WHAT YOU HAVE TO DO:
For the entries that follow, tally the lines holding the string "with". Give the total and nothing else.

RECORDS FOR THIS TASK:
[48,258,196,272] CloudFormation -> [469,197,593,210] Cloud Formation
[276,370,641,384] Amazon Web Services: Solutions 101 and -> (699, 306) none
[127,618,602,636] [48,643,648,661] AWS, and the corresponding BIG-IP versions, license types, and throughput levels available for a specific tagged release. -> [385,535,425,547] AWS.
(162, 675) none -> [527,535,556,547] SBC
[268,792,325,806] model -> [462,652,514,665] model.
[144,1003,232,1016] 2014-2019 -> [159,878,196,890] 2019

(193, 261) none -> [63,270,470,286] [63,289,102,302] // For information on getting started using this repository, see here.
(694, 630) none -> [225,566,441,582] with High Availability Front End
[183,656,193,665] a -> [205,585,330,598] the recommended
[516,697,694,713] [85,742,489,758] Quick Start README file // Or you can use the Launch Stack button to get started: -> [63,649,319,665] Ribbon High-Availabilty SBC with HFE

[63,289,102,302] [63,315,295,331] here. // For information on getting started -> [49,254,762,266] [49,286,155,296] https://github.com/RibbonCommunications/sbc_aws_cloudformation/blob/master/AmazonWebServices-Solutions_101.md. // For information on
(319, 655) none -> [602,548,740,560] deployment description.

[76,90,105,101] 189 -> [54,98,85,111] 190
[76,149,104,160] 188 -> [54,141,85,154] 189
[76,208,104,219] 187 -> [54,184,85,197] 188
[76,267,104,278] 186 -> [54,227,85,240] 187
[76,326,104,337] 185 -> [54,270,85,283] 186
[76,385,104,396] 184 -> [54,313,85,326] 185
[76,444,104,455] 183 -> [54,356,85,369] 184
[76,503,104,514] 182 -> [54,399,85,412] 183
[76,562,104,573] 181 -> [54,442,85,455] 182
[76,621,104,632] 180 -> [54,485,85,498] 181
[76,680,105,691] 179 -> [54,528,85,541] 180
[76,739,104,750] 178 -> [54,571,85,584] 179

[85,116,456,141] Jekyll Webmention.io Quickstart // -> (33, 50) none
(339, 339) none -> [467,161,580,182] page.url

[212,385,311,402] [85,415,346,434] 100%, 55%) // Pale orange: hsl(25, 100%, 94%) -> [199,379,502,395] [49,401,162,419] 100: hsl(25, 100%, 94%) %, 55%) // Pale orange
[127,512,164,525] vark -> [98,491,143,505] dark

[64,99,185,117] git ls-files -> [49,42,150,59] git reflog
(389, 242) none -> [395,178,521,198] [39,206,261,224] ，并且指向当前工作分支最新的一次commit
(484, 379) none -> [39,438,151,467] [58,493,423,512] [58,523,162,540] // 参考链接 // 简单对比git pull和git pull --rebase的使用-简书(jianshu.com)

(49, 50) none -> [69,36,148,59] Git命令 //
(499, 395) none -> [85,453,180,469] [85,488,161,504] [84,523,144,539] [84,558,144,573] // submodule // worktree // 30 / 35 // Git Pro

SOLUTION TO THE PROBLEM:
2